Listed records section start

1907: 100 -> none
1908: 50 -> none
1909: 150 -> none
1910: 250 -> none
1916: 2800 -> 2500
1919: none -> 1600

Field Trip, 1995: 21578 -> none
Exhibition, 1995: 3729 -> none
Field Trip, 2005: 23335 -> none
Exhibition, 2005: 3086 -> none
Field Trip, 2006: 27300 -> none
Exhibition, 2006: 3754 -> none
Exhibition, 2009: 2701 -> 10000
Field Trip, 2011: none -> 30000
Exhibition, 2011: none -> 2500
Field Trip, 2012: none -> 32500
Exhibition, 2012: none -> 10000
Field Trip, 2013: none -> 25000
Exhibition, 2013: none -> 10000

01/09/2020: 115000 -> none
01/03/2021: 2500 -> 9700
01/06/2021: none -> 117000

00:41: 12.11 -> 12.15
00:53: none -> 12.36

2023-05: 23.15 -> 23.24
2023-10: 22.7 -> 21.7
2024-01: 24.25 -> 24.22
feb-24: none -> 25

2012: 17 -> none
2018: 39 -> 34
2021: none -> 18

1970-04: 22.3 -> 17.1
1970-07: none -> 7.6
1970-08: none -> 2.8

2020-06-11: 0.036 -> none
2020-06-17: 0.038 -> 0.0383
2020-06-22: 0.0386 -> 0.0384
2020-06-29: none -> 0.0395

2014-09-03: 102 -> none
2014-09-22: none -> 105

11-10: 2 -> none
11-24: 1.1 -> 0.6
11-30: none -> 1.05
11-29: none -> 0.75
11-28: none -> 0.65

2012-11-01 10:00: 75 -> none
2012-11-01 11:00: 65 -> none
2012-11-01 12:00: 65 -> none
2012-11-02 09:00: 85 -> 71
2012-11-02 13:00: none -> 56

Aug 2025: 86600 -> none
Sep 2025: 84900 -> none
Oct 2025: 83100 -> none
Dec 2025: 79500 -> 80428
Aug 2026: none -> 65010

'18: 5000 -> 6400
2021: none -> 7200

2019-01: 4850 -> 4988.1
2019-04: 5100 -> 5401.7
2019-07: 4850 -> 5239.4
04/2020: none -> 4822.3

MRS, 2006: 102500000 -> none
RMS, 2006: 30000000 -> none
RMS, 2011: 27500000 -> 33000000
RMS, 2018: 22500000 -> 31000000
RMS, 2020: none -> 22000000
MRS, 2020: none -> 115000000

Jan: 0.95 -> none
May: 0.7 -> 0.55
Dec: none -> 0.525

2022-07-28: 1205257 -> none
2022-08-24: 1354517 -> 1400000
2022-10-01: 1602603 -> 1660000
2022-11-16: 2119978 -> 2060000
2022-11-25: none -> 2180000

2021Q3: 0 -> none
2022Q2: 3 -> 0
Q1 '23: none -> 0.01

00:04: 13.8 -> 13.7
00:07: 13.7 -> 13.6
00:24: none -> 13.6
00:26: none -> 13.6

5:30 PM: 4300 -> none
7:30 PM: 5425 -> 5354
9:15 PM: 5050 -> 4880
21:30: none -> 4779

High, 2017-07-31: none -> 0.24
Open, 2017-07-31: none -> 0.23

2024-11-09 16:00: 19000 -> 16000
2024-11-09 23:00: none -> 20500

Listed records section end

Your assignment
Output each record exactly as it appears in the listing.

Exercise result
1907: 100 -> none
1908: 50 -> none
1909: 150 -> none
1910: 250 -> none
1916: 2800 -> 2500
1919: none -> 1600

Field Trip, 1995: 21578 -> none
Exhibition, 1995: 3729 -> none
Field Trip, 2005: 23335 -> none
Exhibition, 2005: 3086 -> none
Field Trip, 2006: 27300 -> none
Exhibition, 2006: 3754 -> none
Exhibition, 2009: 2701 -> 10000
Field Trip, 2011: none -> 30000
Exhibition, 2011: none -> 2500
Field Trip, 2012: none -> 32500
Exhibition, 2012: none -> 10000
Field Trip, 2013: none -> 25000
Exhibition, 2013: none -> 10000

01/09/2020: 115000 -> none
01/03/2021: 2500 -> 9700
01/06/2021: none -> 117000

00:41: 12.11 -> 12.15
00:53: none -> 12.36

2023-05: 23.15 -> 23.24
2023-10: 22.7 -> 21.7
2024-01: 24.25 -> 24.22
feb-24: none -> 25

2012: 17 -> none
2018: 39 -> 34
2021: none -> 18

1970-04: 22.3 -> 17.1
1970-07: none -> 7.6
1970-08: none -> 2.8

2020-06-11: 0.036 -> none
2020-06-17: 0.038 -> 0.0383
2020-06-22: 0.0386 -> 0.0384
2020-06-29: none -> 0.0395

2014-09-03: 102 -> none
2014-09-22: none -> 105

11-10: 2 -> none
11-24: 1.1 -> 0.6
11-30: none -> 1.05
11-29: none -> 0.75
11-28: none -> 0.65

2012-11-01 10:00: 75 -> none
2012-11-01 11:00: 65 -> none
2012-11-01 12:00: 65 -> none
2012-11-02 09:00: 85 -> 71
2012-11-02 13:00: none -> 56

Aug 2025: 86600 -> none
Sep 2025: 84900 -> none
Oct 2025: 83100 -> none
Dec 2025: 79500 -> 80428
Aug 2026: none -> 65010

'18: 5000 -> 6400
2021: none -> 7200

2019-01: 4850 -> 4988.1
2019-04: 5100 -> 5401.7
2019-07: 4850 -> 5239.4
04/2020: none -> 4822.3

MRS, 2006: 102500000 -> none
RMS, 2006: 30000000 -> none
RMS, 2011: 27500000 -> 33000000
RMS, 2018: 22500000 -> 31000000
RMS, 2020: none -> 22000000
MRS, 2020: none -> 115000000

Jan: 0.95 -> none
May: 0.7 -> 0.55
Dec: none -> 0.525

2022-07-28: 1205257 -> none
2022-08-24: 1354517 -> 1400000
2022-10-01: 1602603 -> 1660000
2022-11-16: 2119978 -> 2060000
2022-11-25: none -> 2180000

2021Q3: 0 -> none
2022Q2: 3 -> 0
Q1 '23: none -> 0.01

00:04: 13.8 -> 13.7
00:07: 13.7 -> 13.6
00:24: none -> 13.6
00:26: none -> 13.6

5:30 PM: 4300 -> none
7:30 PM: 5425 -> 5354
9:15 PM: 5050 -> 4880
21:30: none -> 4779

High, 2017-07-31: none -> 0.24
Open, 2017-07-31: none -> 0.23

2024-11-09 16:00: 19000 -> 16000
2024-11-09 23:00: none -> 20500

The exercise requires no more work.